Squire Patton Boggs (US) LLP
(614) 365-2732

BIG DATA IS NOT UNTETHERED – CONSUMER
PROTECTIONS EXIST

Despite concerns, insurance regulators and others have raised about the use of “Big Data” – consumer specific, unconventional data for insurance underwriting and rating – little attention has been paid to consumer protections that exist in current law.  Regulators routinely express concerns about the types of consumer data that insurance companies may be using, whether consumers know what personal data are used, and whether consumers can check the accuracy of such data or correct it.  When expressing such concerns, regulators tend to focus on the use of data, but rarely mention protections in current law that address their concerns.  While there are numerous important regulatory and public policy issues around the use of Big Data in insurance, this article focuses only on consumer protections that exist today.  Before considering limitations on the use of “Big Data,” regulators may wish to acknowledge the protections that already exist. 

Some of the non-traditional and dynamic types of consumer data that have been mentioned in discussions about “Big Data” include social media posts, web searches, driving behavior, errors in text messages, magazine subscriptions, location information, proximity of houses to water sources or wildfire paths, criminal records, facial analytics, prescription history, weather data, traffic density, and data from mobile, wearable and monitoring devices.   Sources of such non-traditional data include public records and filings, social media, and connected devices such as mobile phones, wearables, and monitoring devices.  Whether insurance companies should use any of this non-traditional data is a public policy issue for another day.  As the industry explores the value of using new kinds of data, and as regulators explore how consumer protections keep up with technology, we explore protections consumers have today. 


There are two laws that address many concerns regulators have raised about whether consumers understand what personal data is used and whether consumers can review the data and take action when data is inaccurate.  The first is the federal Fair Credit Reporting Act (“FCRA”) which applies broadly to all types of consumer data in consumer reports provided by consumer reporting agencies.  The second is the Insurance Information and Privacy Protection Model Act (“Model 670”), a model law adopted in 1981 by the National Association of Insurance Commissioners (“NAIC”) that requires adverse underwriting notices.  Sixteen states have adopted the model law’s adverse underwriting notice provisions in their insurance codes.  These laws provide protections for consumers today.   Although the federal law does not apply to all data compilations and sources and although not all states currently have adverse action notice requirements, together these laws provide a framework for regulators and the industry to work from as they consider what consumer protections may be necessary as the use of non-traditional consumer data evolves.

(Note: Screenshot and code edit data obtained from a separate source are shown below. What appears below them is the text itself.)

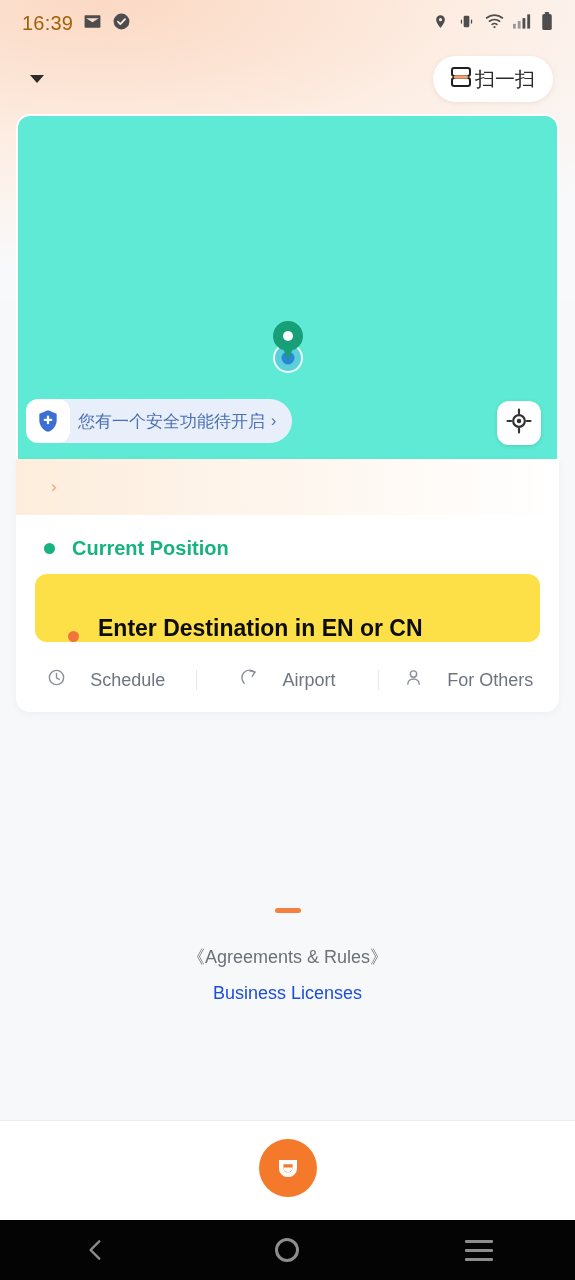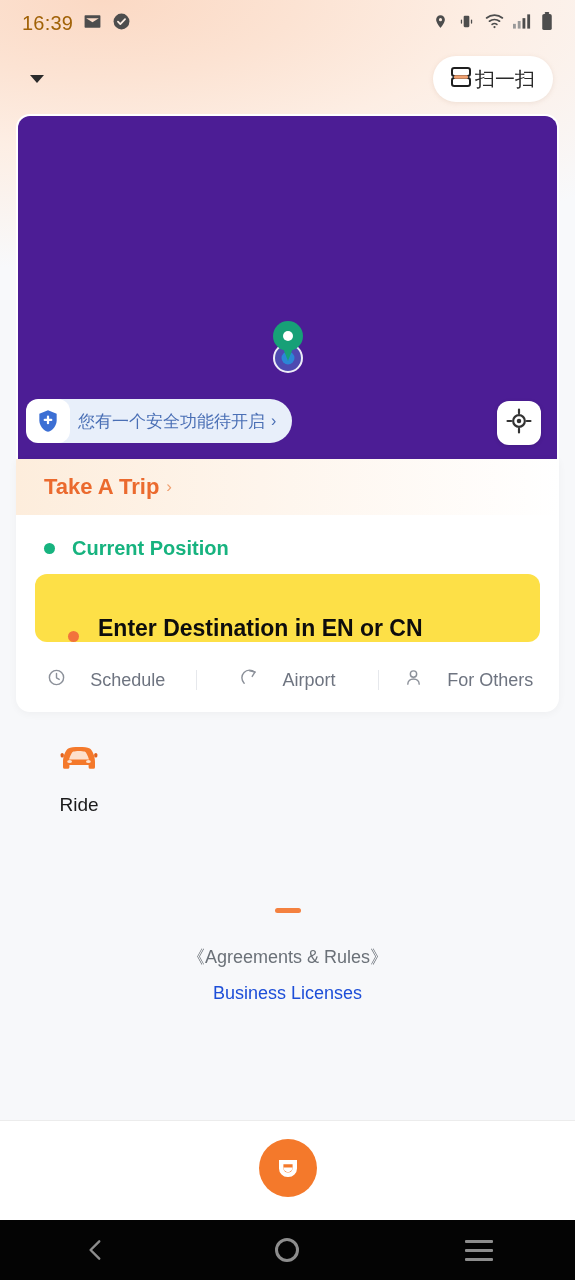"您有一个安全功能待开启" .map-card { background: #4c1d95 -> #5eead4 }
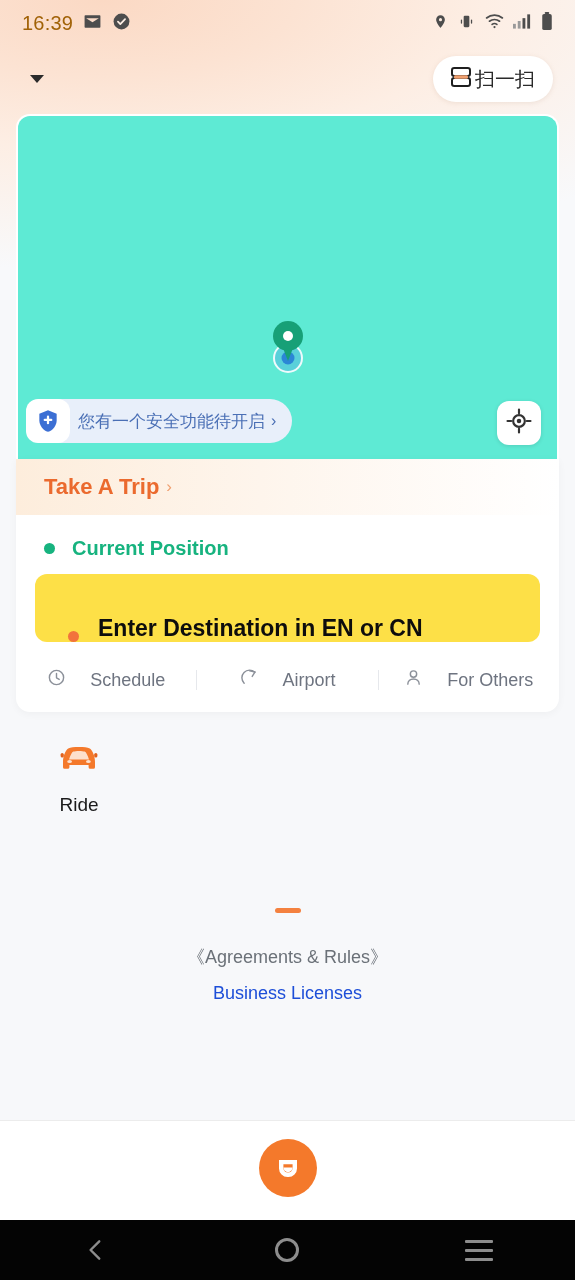"Take A Trip" span.trip-title { html: <span>Take A Trip</span> -> none }
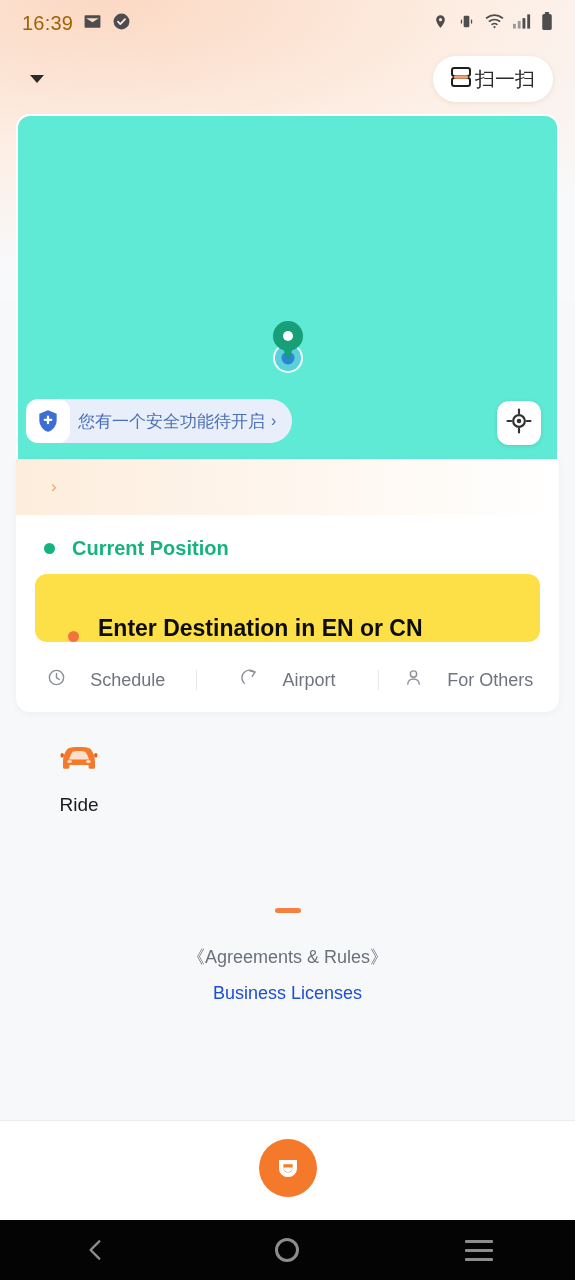"Ride" div.services { html: <div> <div> <span> <svg> <path></path> <path></path> <ellipse></ellipse> <ellipse></ellipse> <rect></rect> <rect></rect> </svg> </span> <span>Ride</span> </div> </div> -> none }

Fair Credit Reporting Act 

The FCRA and its corresponding regulations provide consumer protections that address regulators’ concerns.  The FCRA governs the provision and use of consumer reports and establishes standards for consumer reporting agencies.  It limits the use and disclosure of consumer reports and consumer report information.  Importantly, consumer reports under the FCRA are not limited to reports of credit information.

Under the FCRA, consumers who are negatively impacted by the use of consumer report information in insurance eligibility or rating are entitled to receive an adverse action notice from the insurance company.i

The notice provides a consumer with the following information:ii

  • The consumer’s credit score, if any, and additional related specifics;
  • Name and contact information of the entity generating the data, otherwise known as a consumer reporting agency;
  • A statement that the consumer reporting agency did not make the decision and cannot provide the consumer with the reasons for the adverse action;
  • Their right to obtain a free consumer report; and
  • Their right to dispute, with the consumer reporting agency, the accuracy or completeness of any information in the consumer report.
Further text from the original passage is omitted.